A Smart, Playful Book About the Underappreciated Index

Duncan gives us several feuds that involved a weaponized index. One sterling example from the late 17th century was a pamphlet lampooning a rival scholar with an index telling readers where they might learn more about “His egregious dullness,” “His Pedantry,” “His collection of Asinine Proverbs.” Another example was wilier — a professional indexer slipped some of his own Whig sympathies into the back of a book written by a staunch Tory, including a subtly worded reference to a wild Whig conspiracy theory involving a baby and a warming pan.

That Duncan brings these old, intricate disputes to life is a testament to his gifts as a writer — imaginative but also disciplined, elucidating dense, scholarly concepts with a light touch. He also includes examples of fictional indexes in order to draw attention to the form’s peculiarities. (Duncan’s previous books include one about the Oulipo, the avant-garde group whose writers experimented with constraints, including indexes.) In J.G. Ballard’s story “The Index,” the last entry, beginning with Z, is necessarily the end of the narrative; the same goes for the index that provides the last line to Nabokov’s novel “Pale Fire” — “Zembla, a distant northern land.”

But part of what makes an index so useful is that its sequence isn’t aligned with the structure of the work it refers to at all. This incongruence, a splitting apart of content and form, is part of what used to cause so much hand-wringing: Would readers of an intimidatingly big book decide only to skim the simulacrum — the bite-size summary offered by the index — instead of immersing themselves in the real thing?

Duncan finds analogous anxieties in our Age of Search — the suspicion that by making it ever easier to access information, Google might in fact be making us lazier and dumber, allowing us to glide along the shallows instead of forcing us to venture into the depths. Duncan is less worried. “It is good for the nerves, I think, to have some historical perspective,” he writes. But he allows that our infatuation with digital search has perhaps endangered something else — the art of the index, which has traditionally borne the imprint of the human being who compiles it.

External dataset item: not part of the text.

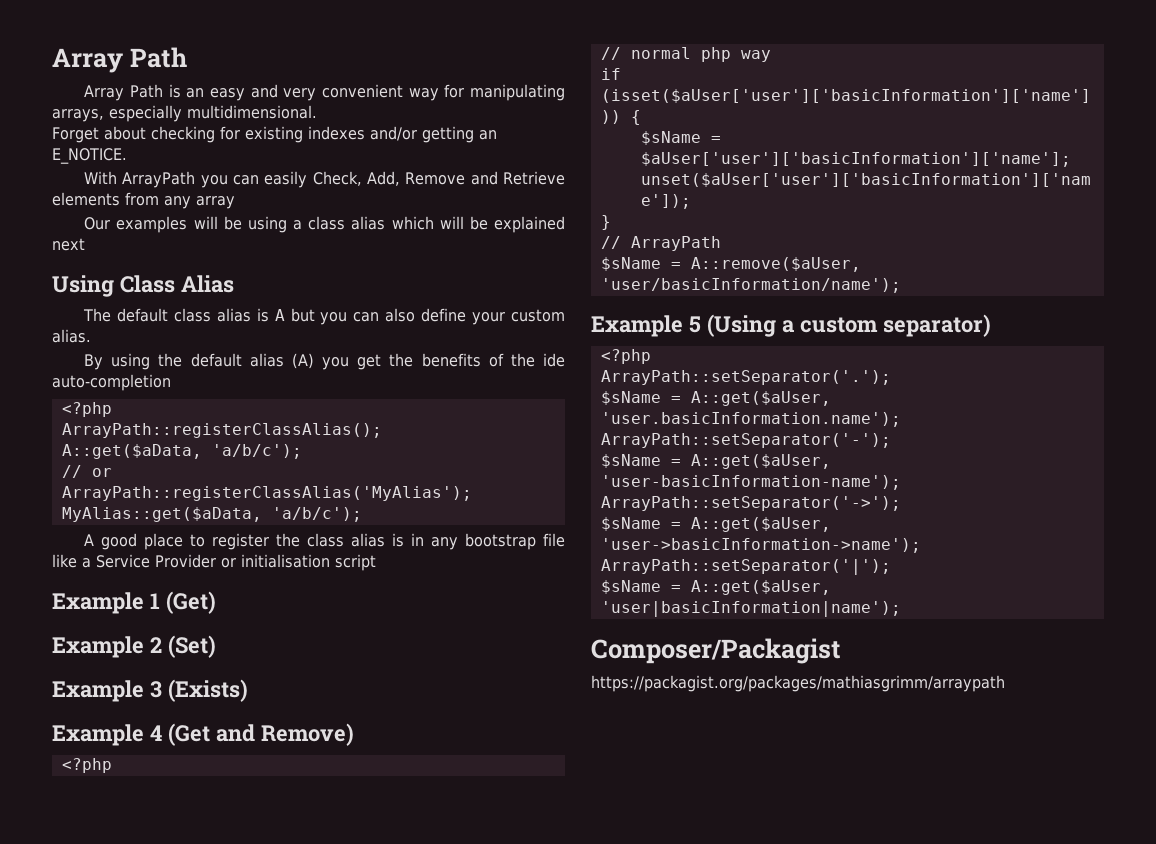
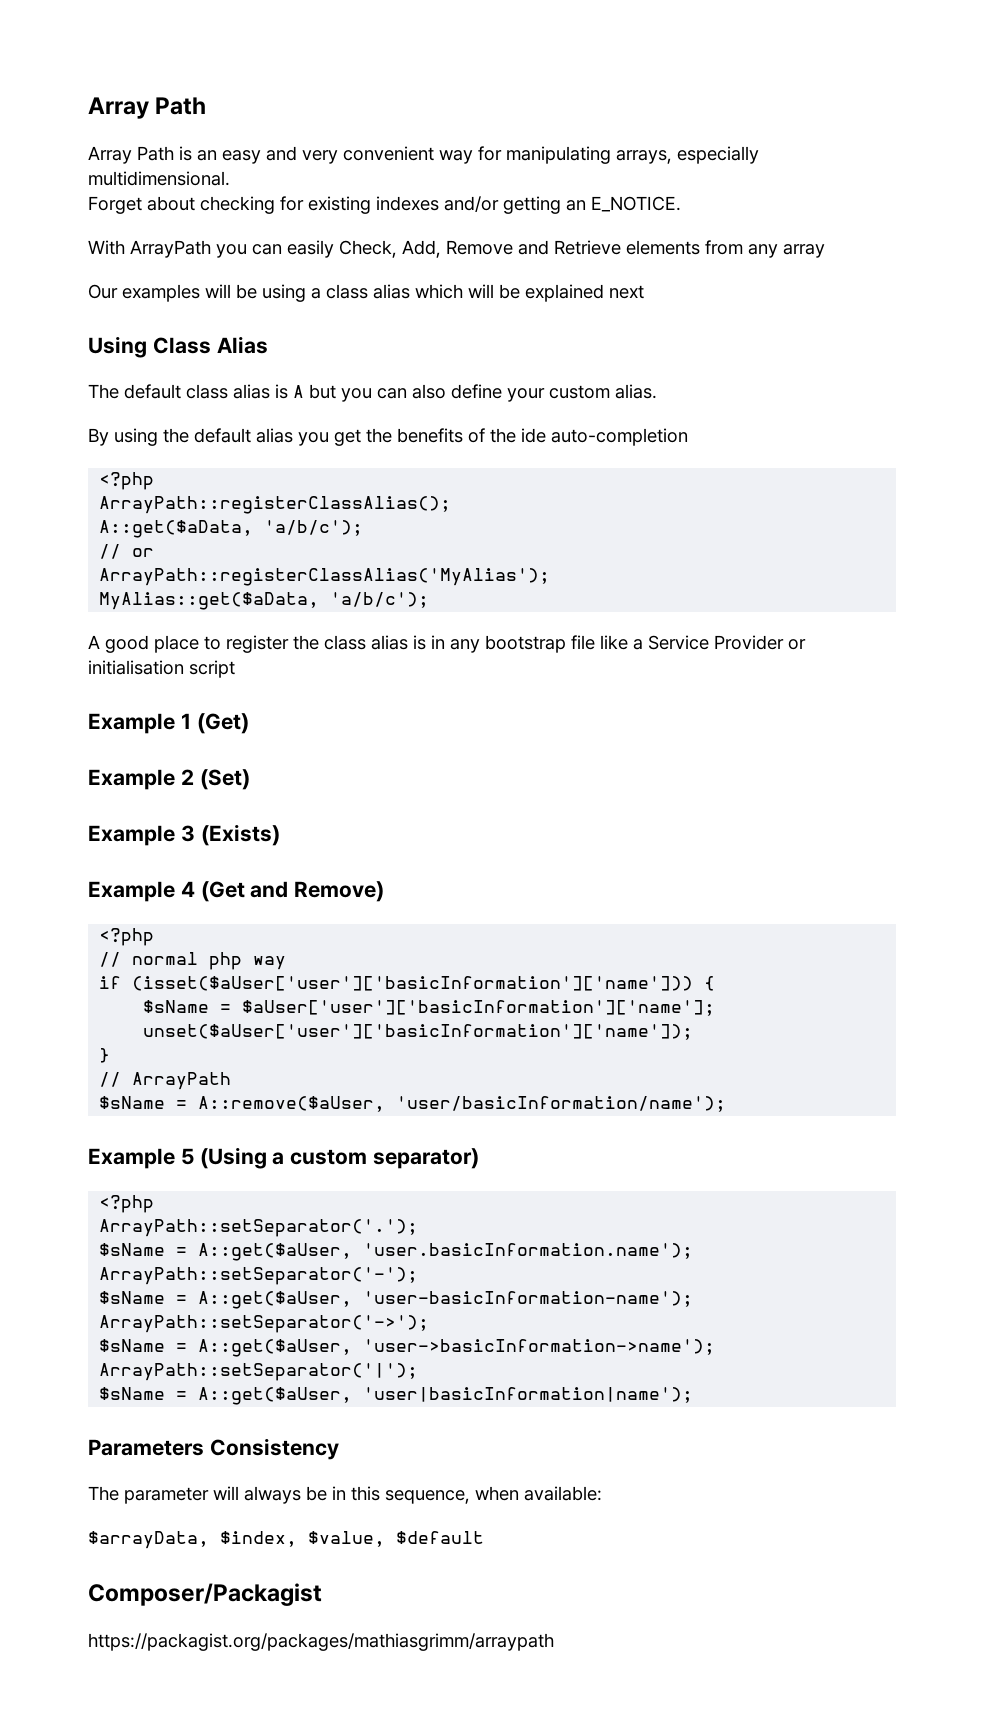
[291,353,314,369] (A) -> (293, 435) none
(901, 609) none -> [88,1438,339,1460] [88,1486,602,1504] [88,1531,484,1549] // Parameters Consistency // The parameter will always be in this sequence, when available: // $arrayData, $index, $value, $default

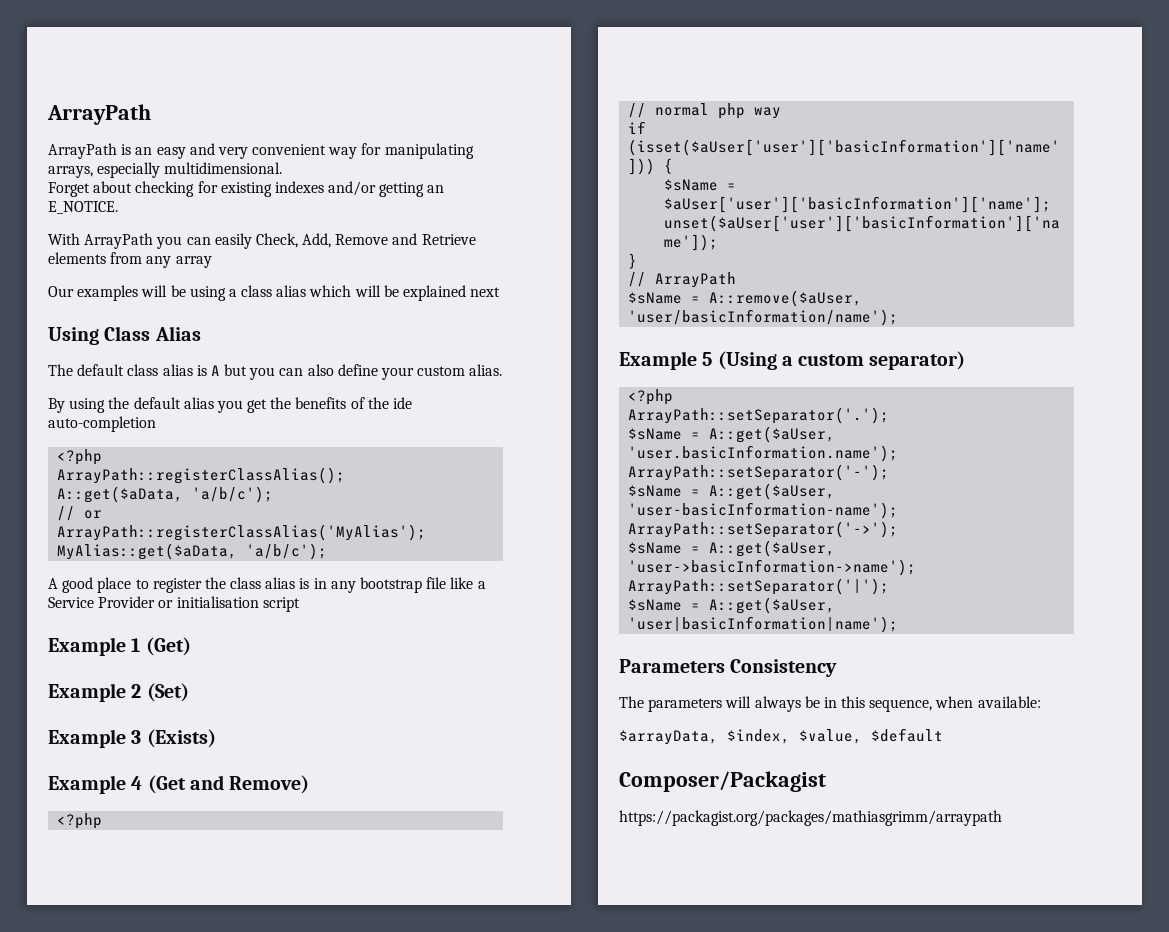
[88,97,207,119] [88,146,174,164] Array Path // Array Path -> [47,104,151,125] [48,143,117,159] ArrayPath // ArrayPath
[124,1487,209,1504] parameter -> [648,698,723,712] parameters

“Index, A History of the” is furnished not with one index but two. The first, which is partial, was created by commercial indexing software that spat out a “squall of entries,” including useless ones for “alas” and “all the letters.” The second was compiled by Paula Clarke Bain, a professional indexer. I don’t want to give anything away (words I never thought I’d use about an index), other than to say that its relationship to Duncan’s text is not just as a guide but also as a companion. Duncan has written such a generous book, attentive to the varieties of the reading experience, that it’s only fitting he gave Bain’s index some space to flourish, a chance to come into its own.